# Ergo Brain for 11sp?



## black cross (May 15, 2006)

I currently own Campy 10 sp on my Gunnar and looking to upgrade bikes and go to SR 11sp. I currently use the Ergo Brain computer and like it but it seems that Campy has not offered an 11 speed Ergo Brain option, unless I am just missing it. What are Campy owners using for a computer once they upgrade to 11 speed?
Thanks


----------



## C-40 (Feb 4, 2004)

*thoughts...*

I've used Campy since 1995 but never owned an ergobrain. My latest aquisition is a PowerTap wheelset with computer. The computer can be used with just a speed sensor on other bikes and still deliver heart rate info. A cadence sensor can also be added.

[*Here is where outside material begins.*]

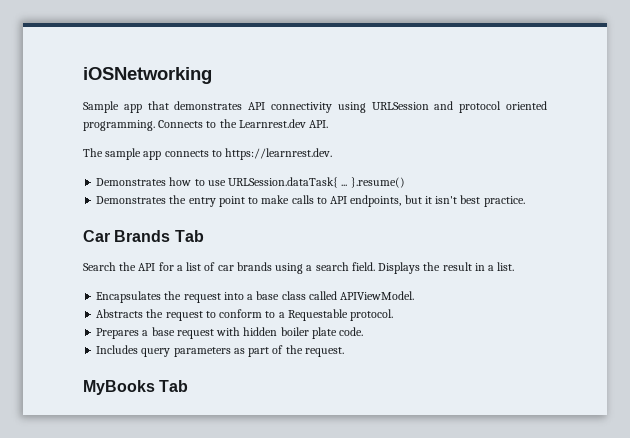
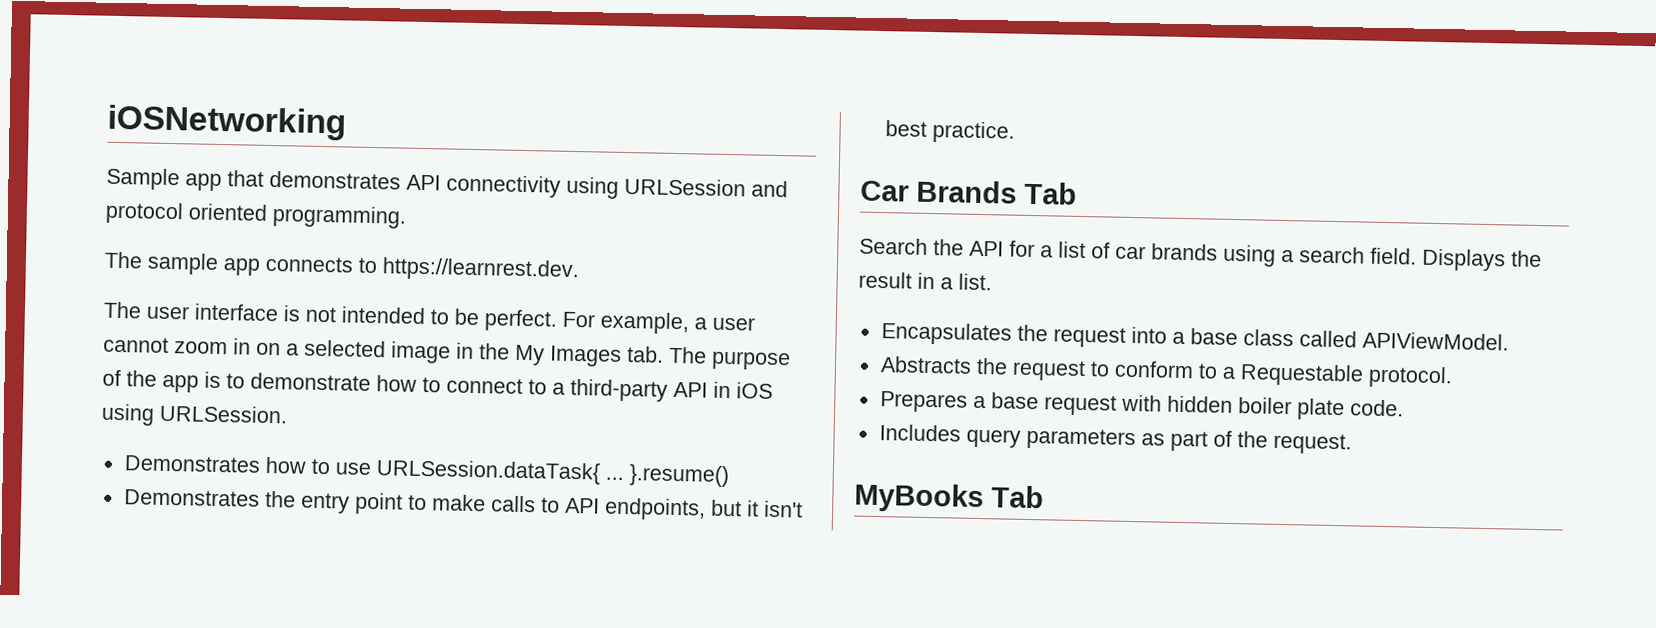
[158,119,329,128] Connects to the Learnrest.dev API. -> (407, 217) none
(333, 154) none -> [103,301,755,335] [103,336,791,371] [102,369,773,402] [101,403,288,426] // The user interface is not intended to be perfect. For example, a user cannot zoom in on a selected image in the My Images tab. The purpose of the app is to demonstrate how to connect to a third-party API in iOS using URLSession.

Before that I mainly used relatively inexpensive wired computer with HR function.


----------



## mavicwheels (Oct 3, 2007)

*Campy 11 speed*

I use a Garmin 705 for my computer and am very pleased with it. No problems to date. Campy rumors mills has a new ergobrain on the horizon for release in 2011. The problem is that it is also rumored not to be able to keep track of the gears like the 10 speed ergobrain does. :cryin:


----------



## zamboni (Sep 11, 2003)

Forget about it I called Campy tech support and they don't have plan to release ergobrain for the new 11 spd grouppo, I truly missed this feature but still have my record 10 with this setup.


----------



## flatlander_48 (Nov 16, 2005)

Anybody have an update for this? Rumblings? Half-truths? Outright speculation?


----------



## PlatyPius (Feb 1, 2009)

I can't imagine anyone, after having owned ErgoBrain once, would want to own it again. A truly horrible invention.


----------



## flatlander_48 (Nov 16, 2005)

It works fine; it's the menu structure that's wacked. The only problem that I have had with mine in 6 years is that it doesn't always read the 53 at the high end of the cassette. Once you get past the top 2 or 3 cogs or get off the 53, it's OK.

And, your opinion is just that. I like it, it works for me and, I would prefer to use Campagnolo hardware. I think that about covers it...


----------



## PlatyPius (Feb 1, 2009)

flatlander_48 said:


> It works fine; it's the menu structure that's wacked. The only problem that I have had with mine in 6 years is that it doesn't always read the 53 at the high end of the cassette. Once you get past the top 2 or 3 cogs or get off the 53, it's OK.
> 
> And, your opinion is just that. I like it, it works for me and, I would prefer to use Campagnolo hardware. I think that about covers it...


I'm a die-hard Campy guy. I'm sure Ergobrain works okay. When it works. They kept dying on us several years ago, so we stopped selling them.


----------



## flatlander_48 (Nov 16, 2005)

No, mine has not died. I bought it in 2005, just after my bike arrived. I also like the way that it is integrated with the hoods so that you don't have to touch the unit itself for the most common data.


----------



## uraqt (Mar 14, 2003)

*there might be...*

Shimano is going to do this DI2, I think you can get it in Japan now... 

I am reasonably sure that the 11 speed electric hoods have the same type of buttons. 

The Movistar green hoods at


http://www.bikeradar.com/gallery/ar...ectronic-at-tour-of-flanders&mlc=news/article


----------



## zamboni (Sep 11, 2003)

Ergo brain was developed by Cateye and it was a good design, mine still works and I had since 2005, based on the picture of the design could not tell the button was meant for new ergo brain.


----------



## uraqt (Mar 14, 2003)

*ok, well*

Well,

I can't think of another logical reason to put a "rubber bump" there???


----------